EXERCISE MATERIAL:
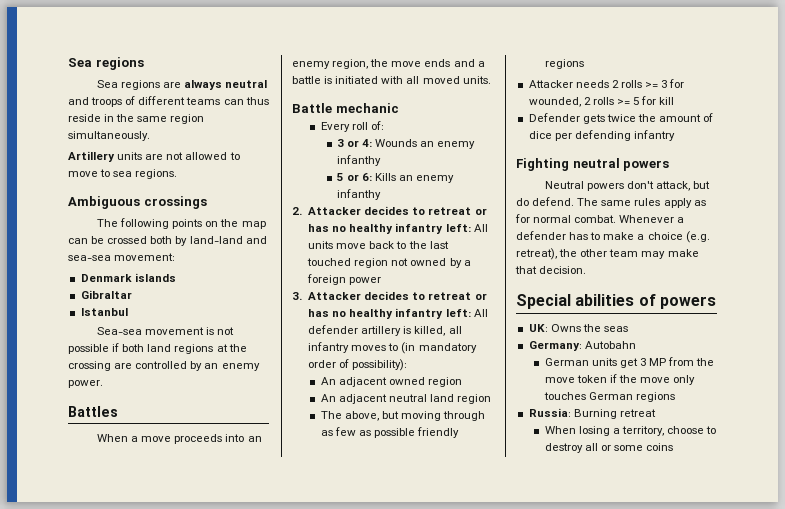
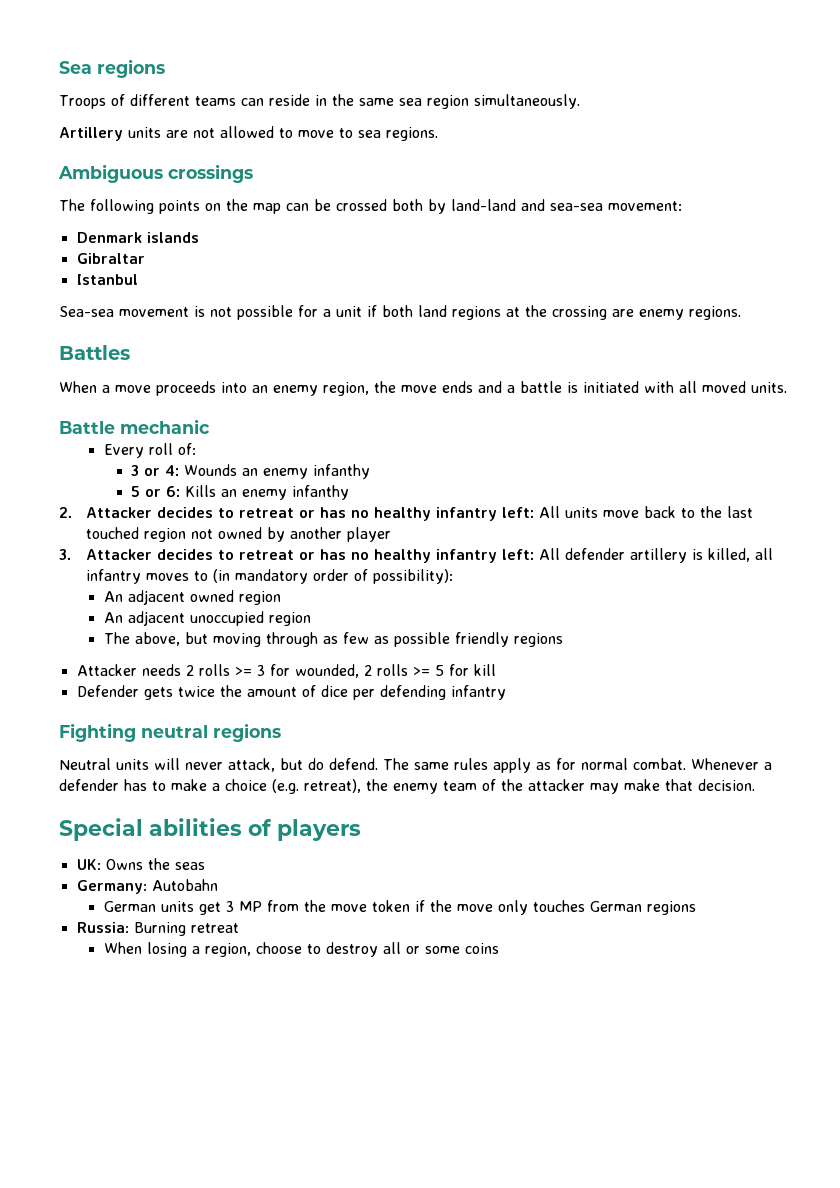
- Sea regions are always neutral and troops of different teams can thus reside in the same region simultaneously.
+ Troops of different teams can reside in the same sea region simultaneously.
- Sea-sea movement is not possible if both land regions at the crossing are controlled by an enemy power.
+ Sea-sea movement is not possible for a unit if both land regions at the crossing are enemy regions.
- 2. Attacker decides to retreat or has no healthy infantry left: All units move back to the last touched region not owned by a foreign power
+ 2. Attacker decides to retreat or has no healthy infantry left: All units move back to the last touched region not owned by another player
- An adjacent neutral land region
+ An adjacent unoccupied region
- Fighting neutral powers
+ Fighting neutral regions
- Neutral powers don't attack, but do defend.
+ Neutral units will never attack, but do defend.
- Whenever a defender has to make a choice (e.g. retreat), the other team may make that decision.
+ Whenever a defender has to make a choice (e.g. retreat), the enemy team of the attacker may make that decision.
- Special abilities of powers
+ Special abilities of players
- When losing a territory, choose to destroy all or some coins
+ When losing a region, choose to destroy all or some coins

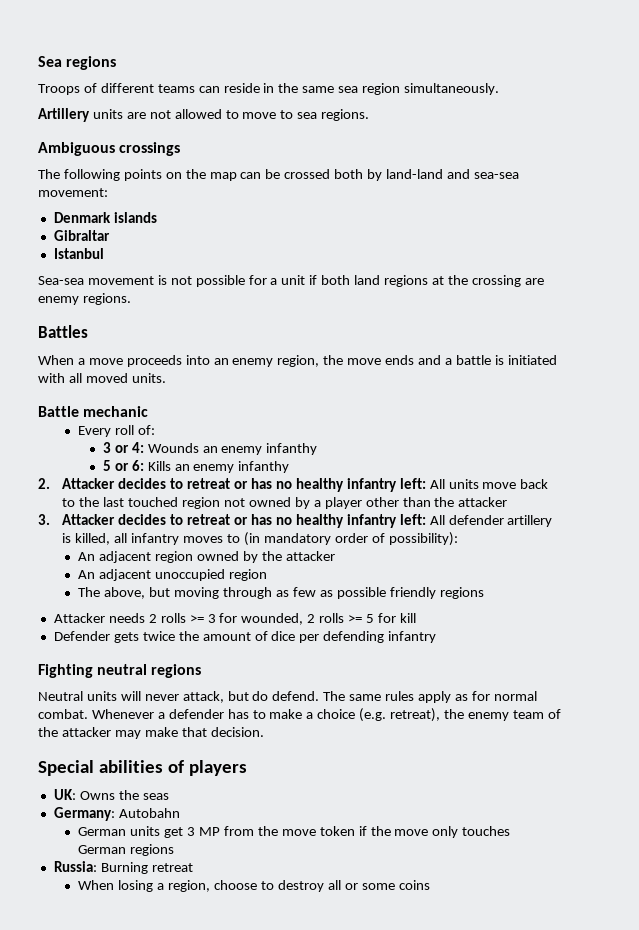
- 2. Attacker decides to retreat or has no healthy infantry left: All units move back to the last touched region not owned by another player
+ 2. Attacker decides to retreat or has no healthy infantry left: All units move back to the last touched region not owned by a player other than the attacker
- An adjacent owned region
+ An adjacent region owned by the attacker

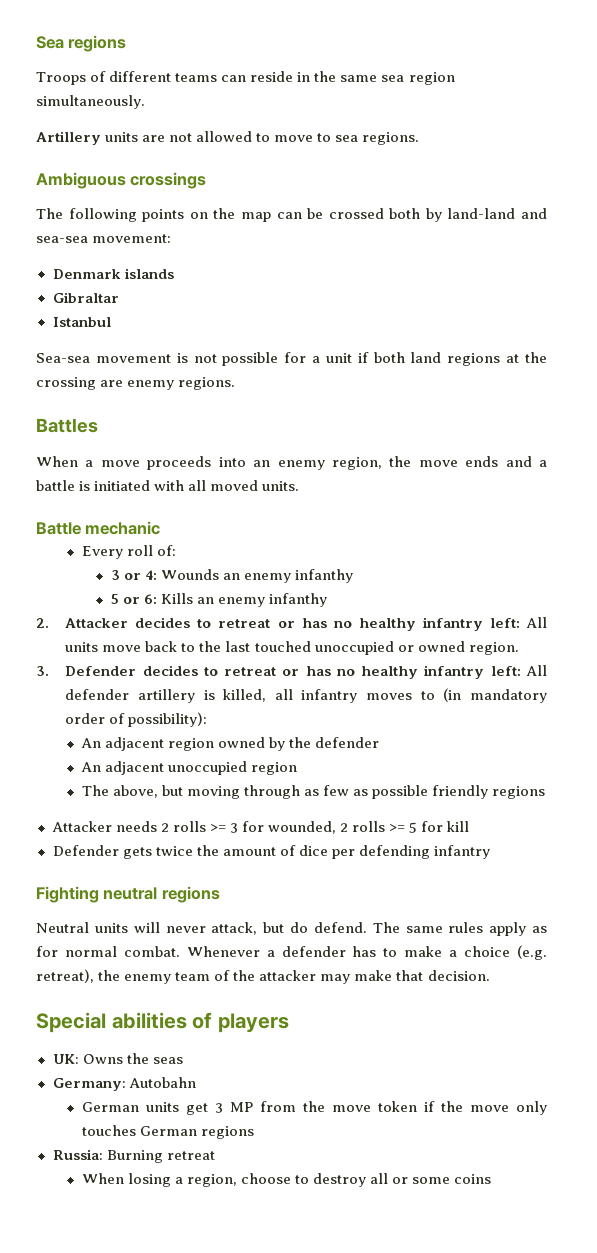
- 2. Attacker decides to retreat or has no healthy infantry left: All units move back to the last touched region not owned by a player other than the attacker
+ 2. Attacker decides to retreat or has no healthy infantry left: All units move back to the last touched unoccupied or owned region.
- 3. Attacker decides to retreat or has no healthy infantry left: All defender artillery is killed, all infantry moves to (in mandatory order of possibility):
+ 3. Defender decides to retreat or has no healthy infantry left: All defender artillery is killed, all infantry moves to (in mandatory order of possibility):
- An adjacent region owned by the attacker
+ An adjacent region owned by the defender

DIRECTIONS FOR THIS TASK:
Your answer must consist solely of the lines above between the line holding "Fighting neutral regions" and the line holding "- When losing", inclusive, copied exactly.

RESPONSE AREA:
+ Fighting neutral regions
- Neutral powers don't attack, but do defend.
+ Neutral units will never attack, but do defend.
- Whenever a defender has to make a choice (e.g. retreat), the other team may make that decision.
+ Whenever a defender has to make a choice (e.g. retreat), the enemy team of the attacker may make that decision.
- Special abilities of powers
+ Special abilities of players
- When losing a territory, choose to destroy all or some coins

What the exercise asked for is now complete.